Aeclectic Tarot
Tarot Decks Talk Tarot Learn Tarot Tarot Readings Tarot Books
 Home · Intro to Aeclectic · Forum Library · Aeclectic Tarot Forum Community · Subscribe · Support

Psychologist's point of view on intuition

Thread originally posted on the Aeclectic Tarot Forum on 22 Dec 2004, and now archived in the Forum Library.

Cat Eyes  22 Dec 2004 
I was seeing a psychologist almost a year ago and she brought it to my attention that I have a tendency to make a lot of assumptions. She said that I need to ask people questions about their actions and what they meant instead of fixing a meaning to them myself. Since we are discussing intuition, I'm wondering where the lines between intuition, fantasy, and reality are drawn.

I am in a situation now that requires a lot of hope. I have been friends with a guy for two years, close friends for a couple months, and now we might take our relationship to a physical/commited level. I have been to a healer who gave me a lot of inspiration and told me that my prospects look good. My mind still has a lot of doubts, and the situation is trying my patience and strength because it isn't 100% clear whether we'll be moving ahead.

My intuition tells me to have faith and hold on to my love. My brain tells me to be skeptical. I don't want to push him. 


Thirteen  23 Dec 2004 
You've actually got two questions here. One is "what is intuition?" I think that yes, it is tied to assumptions, but tied to assumptions about human beings and human nature, what we know about ourselves that is also true of others. Those who are intuitive have, if you will, a heightened awareness of how people think, act, behave. In this regard, our assumptions may be more accurate than some. We may be able to reach a valid assessment on less evidence than might be needed by others.
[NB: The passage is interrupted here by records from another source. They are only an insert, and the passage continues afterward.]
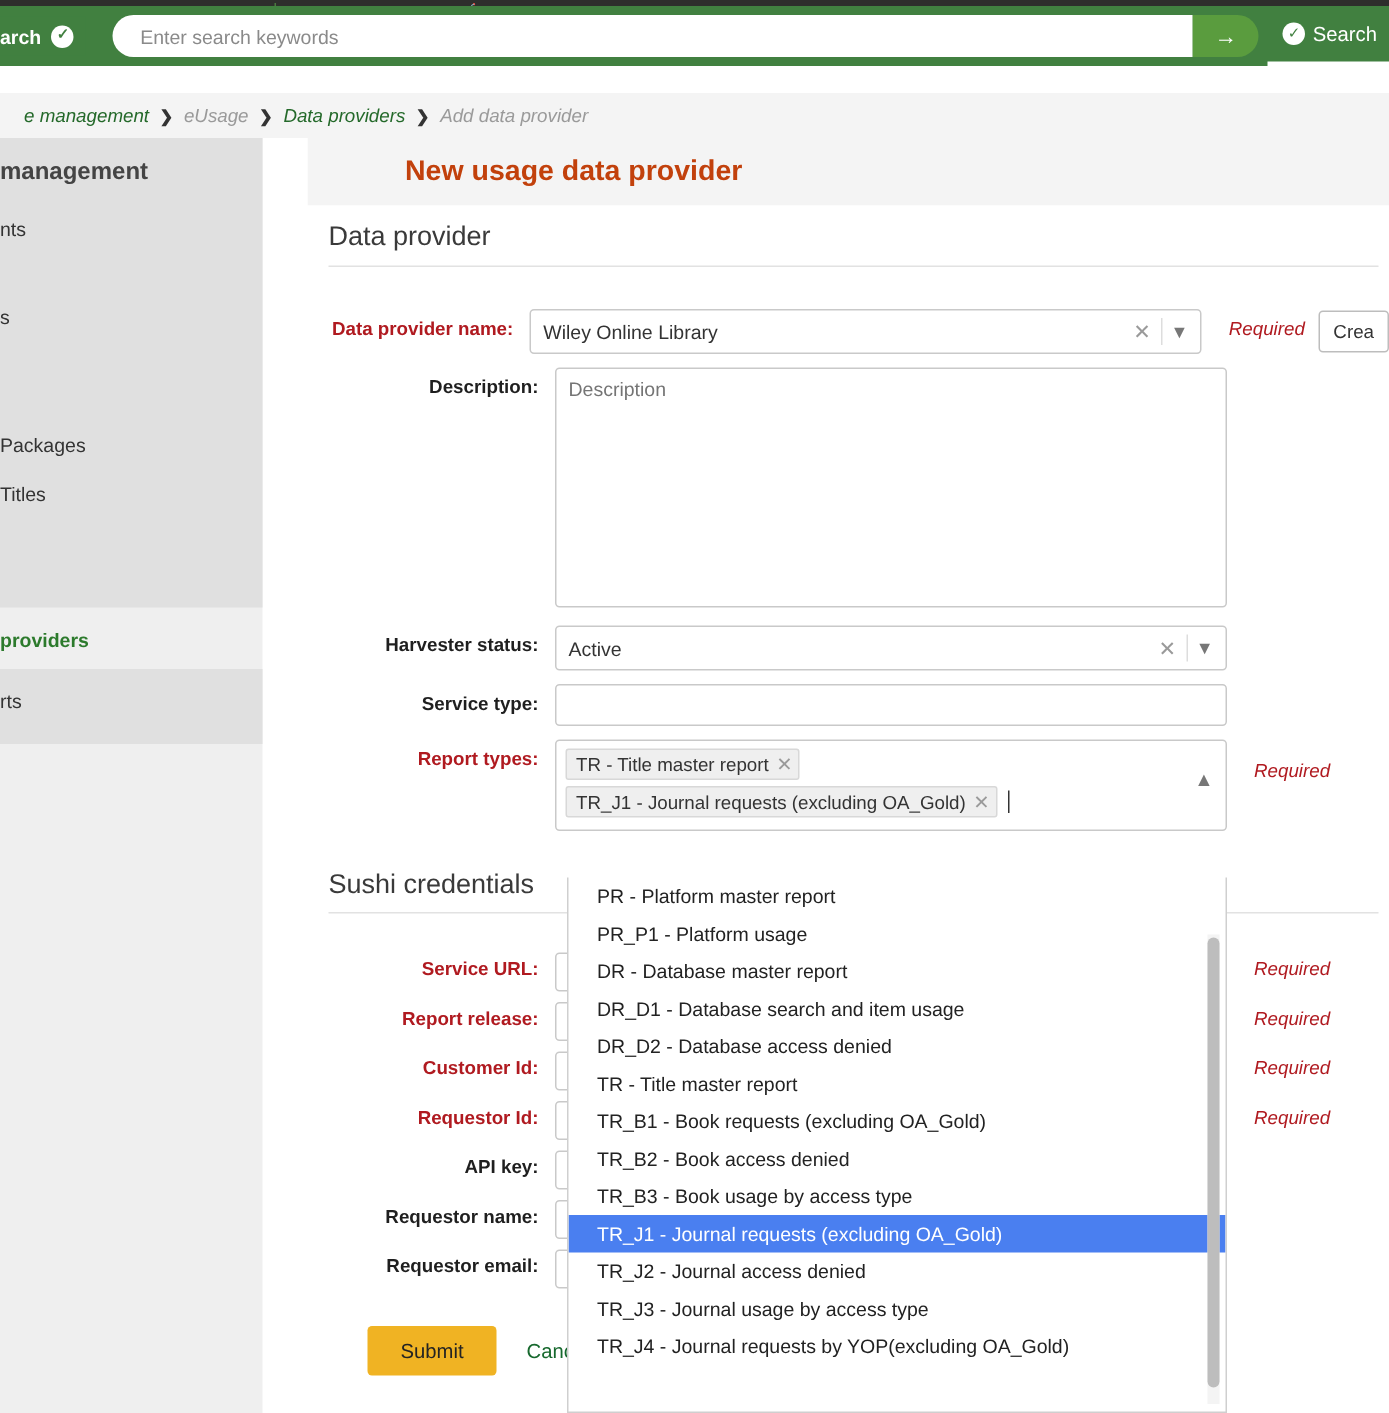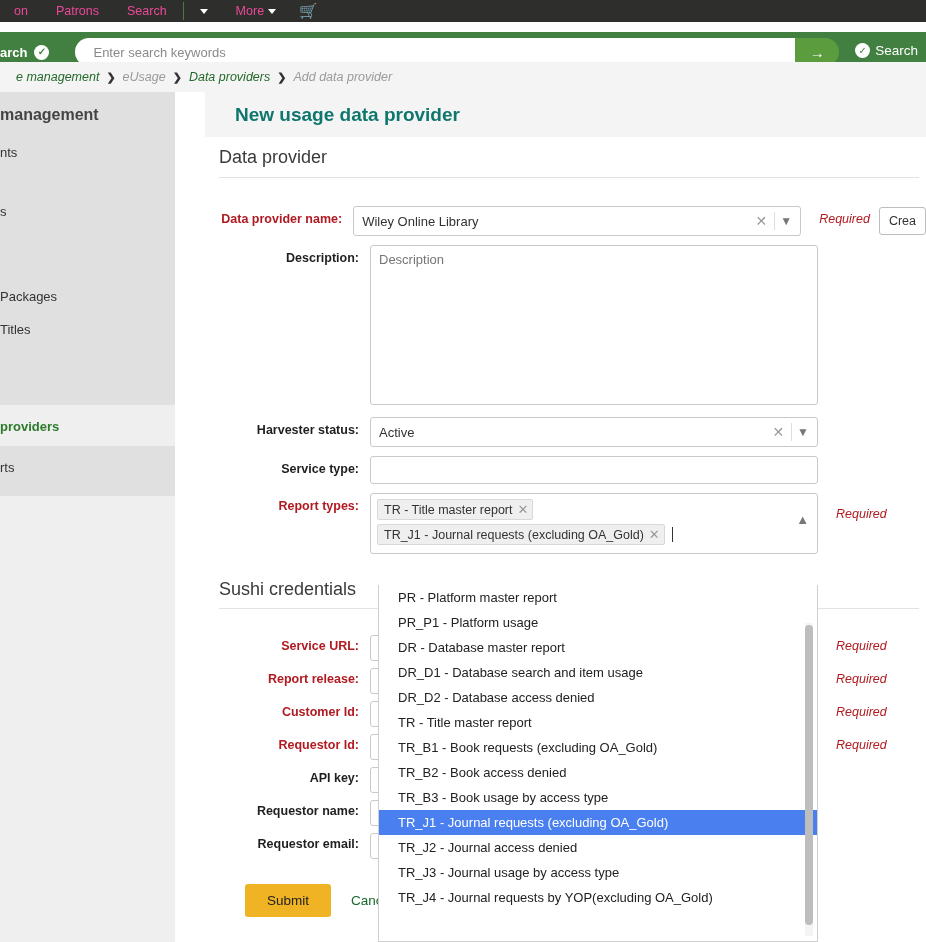--- a/index.html
+++ b/index.html
@@ -38,21 +38,21 @@
     width: 0; height: 0;
     border-left: 4px solid transparent;
     border-right: 4px solid transparent;
     border-top: 5px solid #fff;
     vertical-align: middle;
   }
   .cart-icon { font-size: 15px; padding: 0 10px; line-height: 22px;}
 
   
   .searchstrip {
-    position: absolute; top: 32px; left: 0;
+    position: absolute; top: 4px; left: 0;
     width: 926px; height: 40px;
     background: #418040;
     display: flex; align-items: center;
   }
   .searchstrip .sel-pill {
     height: 26px;
     display: flex; align-items: center;
     background: #418040;
     color: #ffffff;
     font-size: 13px; font-weight: bold;
@@ -148,21 +148,21 @@
     position: absolute; top: 92px; left: 205px;
     width: 721px; height: 850px;
     background: #ffffff;
   }
   .page-head {
     background: #f4f4f4;
     height: 45px;
     padding-left: 30px;
     display: flex; align-items: center;
   }
-  .page-title { font-size: 19px; font-weight: bold; color: #0f766e; }
+  .page-title { font-size: 19px; font-weight: bold; color: #c2410c; margin-left: 35px; }
 
   .panel { padding: 0 0 0 0; background:#fff; }
   .panel-head {
     margin: 0 0 0 14px;
     padding: 10px 0 9px 0;
     border-bottom: 1px solid #e2e2e2;
     font-size: 18px; color: #3a3a3a;
     width: 700px;
   }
Intuition is a "guess" we make based on evidence and experience. Fantasy is something we make up, that we may not have any evidence of happening or being true, but we want it to be. We dream, "Maybe he'll take her to Paris, propose marriage, they'll elope..."--that's fantasy. And maybe it'll happen, but we're not basing it on anything solid, just a wish, a dream. Intuition says, "I'm not sure if they're going to stay together...." You base it on how the couple acts together, right?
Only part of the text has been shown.